[Required work]:
Only the pictures are to be dropped; the rest of the data below is to be duplicated exactly.

======== Material for this task

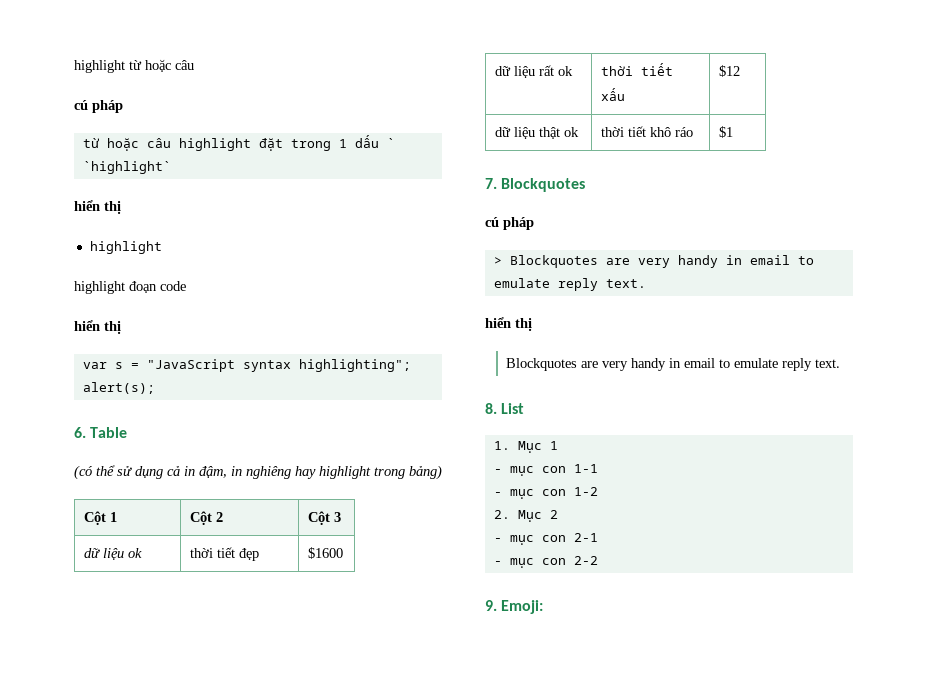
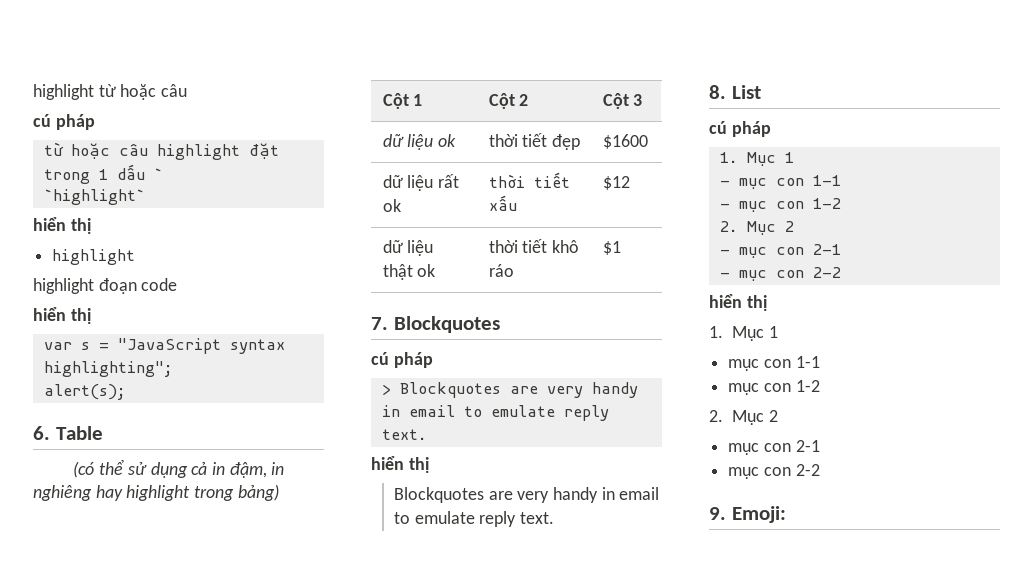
  8. List
+ cú pháp
  - mục con 2-2
+ hiển thị
+ 1. Mục 1
+ mục con 1-1
+ mục con 1-2
+ 2. Mục 2
+ mục con 2-1
+ mục con 2-2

================

[Exercise answer]:
  8. List
+ cú pháp
  - mục con 2-2
+ hiển thị
+ 1. Mục 1
+ mục con 1-1
+ mục con 1-2
+ 2. Mục 2
+ mục con 2-1
+ mục con 2-2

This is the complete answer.